Interval Tree using GNU Tree-based container
Consider a situation where we have a set of intervals and we need the following operations to be implemented efficiently:
- Add an interval
- Remove an interval
- Given an interval x, find if x overlaps with any of the existing intervals.
An Interval Tree can be implemented as an augmented binary-search tree (preferably self-balancing), and thus enable us to perform the required operations in O(logN) time complexity.
Each node of the tree will store the following information:
- An interval i: represented as a pair [low, high].
- Metadata max of right-endpoints: The maximum of the right-endpoints of all the intervals stored in the subtree rooted at this node. Storing this metadata is how we are augmenting the tree.
Example Interval Tree used in Interval Tree | Set 1:
In Interval Tree | Set 1, we saw how to implement an interval tree using a simple BST (which is not self-balancing). In this article, we will use the built-in GNU tree-based container to implement an Interval Tree.
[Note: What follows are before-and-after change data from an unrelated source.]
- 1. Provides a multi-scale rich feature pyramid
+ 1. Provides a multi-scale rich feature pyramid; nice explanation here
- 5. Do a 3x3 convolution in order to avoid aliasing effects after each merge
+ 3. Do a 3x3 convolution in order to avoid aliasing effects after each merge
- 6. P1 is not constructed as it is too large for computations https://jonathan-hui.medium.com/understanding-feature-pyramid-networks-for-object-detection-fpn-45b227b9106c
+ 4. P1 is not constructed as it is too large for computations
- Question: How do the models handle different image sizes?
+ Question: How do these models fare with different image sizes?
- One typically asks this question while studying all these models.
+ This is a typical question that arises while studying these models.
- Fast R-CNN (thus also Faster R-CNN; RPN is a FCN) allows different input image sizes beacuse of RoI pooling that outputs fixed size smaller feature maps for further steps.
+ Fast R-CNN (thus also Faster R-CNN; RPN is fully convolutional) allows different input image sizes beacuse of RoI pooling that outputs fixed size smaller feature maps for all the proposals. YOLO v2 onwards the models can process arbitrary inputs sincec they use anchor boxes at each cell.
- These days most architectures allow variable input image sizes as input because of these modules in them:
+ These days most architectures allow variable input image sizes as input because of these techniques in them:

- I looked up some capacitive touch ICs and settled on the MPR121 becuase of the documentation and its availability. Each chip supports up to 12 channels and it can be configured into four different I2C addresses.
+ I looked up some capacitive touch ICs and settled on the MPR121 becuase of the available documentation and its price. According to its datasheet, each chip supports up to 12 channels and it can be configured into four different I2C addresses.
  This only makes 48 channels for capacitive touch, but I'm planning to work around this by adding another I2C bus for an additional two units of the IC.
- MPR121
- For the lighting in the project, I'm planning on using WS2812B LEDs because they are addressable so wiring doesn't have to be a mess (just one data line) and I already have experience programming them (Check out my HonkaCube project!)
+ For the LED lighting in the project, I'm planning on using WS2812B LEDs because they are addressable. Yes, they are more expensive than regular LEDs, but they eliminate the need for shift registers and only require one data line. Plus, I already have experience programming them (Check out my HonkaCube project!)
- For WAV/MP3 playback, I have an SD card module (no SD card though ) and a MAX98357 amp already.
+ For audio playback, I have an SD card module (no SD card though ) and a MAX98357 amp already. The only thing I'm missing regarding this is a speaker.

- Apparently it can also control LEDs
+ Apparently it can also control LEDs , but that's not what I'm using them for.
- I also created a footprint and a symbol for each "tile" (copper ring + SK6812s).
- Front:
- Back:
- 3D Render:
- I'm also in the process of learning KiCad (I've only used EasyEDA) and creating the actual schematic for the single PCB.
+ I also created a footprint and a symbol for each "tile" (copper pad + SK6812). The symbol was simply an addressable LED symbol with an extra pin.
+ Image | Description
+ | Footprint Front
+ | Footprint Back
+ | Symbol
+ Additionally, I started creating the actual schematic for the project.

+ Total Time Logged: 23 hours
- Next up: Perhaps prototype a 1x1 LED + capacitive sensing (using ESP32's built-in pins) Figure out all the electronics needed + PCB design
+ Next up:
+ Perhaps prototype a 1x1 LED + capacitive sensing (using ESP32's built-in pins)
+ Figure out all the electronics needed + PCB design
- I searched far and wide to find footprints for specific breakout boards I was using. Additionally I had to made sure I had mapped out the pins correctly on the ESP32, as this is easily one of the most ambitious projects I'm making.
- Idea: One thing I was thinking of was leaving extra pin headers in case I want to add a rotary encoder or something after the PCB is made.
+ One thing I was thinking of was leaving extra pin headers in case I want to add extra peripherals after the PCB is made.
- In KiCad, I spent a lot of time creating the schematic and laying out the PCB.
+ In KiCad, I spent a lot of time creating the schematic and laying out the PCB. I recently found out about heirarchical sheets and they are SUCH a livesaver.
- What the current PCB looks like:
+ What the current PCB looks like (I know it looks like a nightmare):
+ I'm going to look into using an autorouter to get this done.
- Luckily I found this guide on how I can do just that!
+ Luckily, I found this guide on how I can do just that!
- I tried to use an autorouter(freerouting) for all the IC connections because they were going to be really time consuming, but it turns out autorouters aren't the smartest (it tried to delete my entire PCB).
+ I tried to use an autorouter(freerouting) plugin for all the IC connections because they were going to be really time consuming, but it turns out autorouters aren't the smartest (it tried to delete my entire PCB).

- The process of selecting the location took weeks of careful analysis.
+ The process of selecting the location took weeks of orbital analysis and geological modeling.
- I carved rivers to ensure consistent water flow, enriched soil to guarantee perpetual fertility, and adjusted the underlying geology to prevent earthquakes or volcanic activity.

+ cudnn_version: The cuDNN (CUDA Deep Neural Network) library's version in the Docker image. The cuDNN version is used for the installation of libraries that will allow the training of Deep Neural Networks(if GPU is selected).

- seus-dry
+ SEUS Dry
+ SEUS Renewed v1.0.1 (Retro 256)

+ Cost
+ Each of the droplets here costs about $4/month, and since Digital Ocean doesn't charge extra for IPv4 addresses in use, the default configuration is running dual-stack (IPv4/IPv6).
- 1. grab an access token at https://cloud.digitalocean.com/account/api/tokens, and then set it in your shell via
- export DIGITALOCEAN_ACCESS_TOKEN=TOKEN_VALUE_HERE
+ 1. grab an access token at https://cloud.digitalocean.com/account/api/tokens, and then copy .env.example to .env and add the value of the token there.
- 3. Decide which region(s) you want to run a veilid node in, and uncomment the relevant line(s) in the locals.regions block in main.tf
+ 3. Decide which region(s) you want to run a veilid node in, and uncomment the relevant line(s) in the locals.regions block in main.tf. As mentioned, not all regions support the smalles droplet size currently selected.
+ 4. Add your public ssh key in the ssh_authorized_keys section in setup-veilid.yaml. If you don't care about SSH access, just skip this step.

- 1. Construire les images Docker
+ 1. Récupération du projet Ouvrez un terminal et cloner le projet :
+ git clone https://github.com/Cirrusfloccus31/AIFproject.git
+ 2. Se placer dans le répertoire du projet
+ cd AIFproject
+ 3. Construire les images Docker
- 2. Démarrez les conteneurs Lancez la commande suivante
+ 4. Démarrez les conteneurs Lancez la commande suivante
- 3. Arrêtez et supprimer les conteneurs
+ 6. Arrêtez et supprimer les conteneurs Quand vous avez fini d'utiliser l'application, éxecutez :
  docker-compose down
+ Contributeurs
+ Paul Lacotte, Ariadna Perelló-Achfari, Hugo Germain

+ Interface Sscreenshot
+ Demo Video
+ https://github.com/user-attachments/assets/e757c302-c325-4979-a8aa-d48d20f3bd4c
The benefits of doing so are:
- We do not have to code our own tree data structure.
- We get the default operations like insert and delete out-of-the-box.
- We get to use the in-built Red-Black tree implementation, which means our tree will be self-balancing.
We will be using GNU policy-based implementation of tree data structure.
The article Policy-based data structures in g++ introduce GNU policy-based data structure along with the required header files.
We will define our own Node_update policy such that we can maintain the maximum of right-endpoints of intervals in the subtree as metadata in the nodes of our tree.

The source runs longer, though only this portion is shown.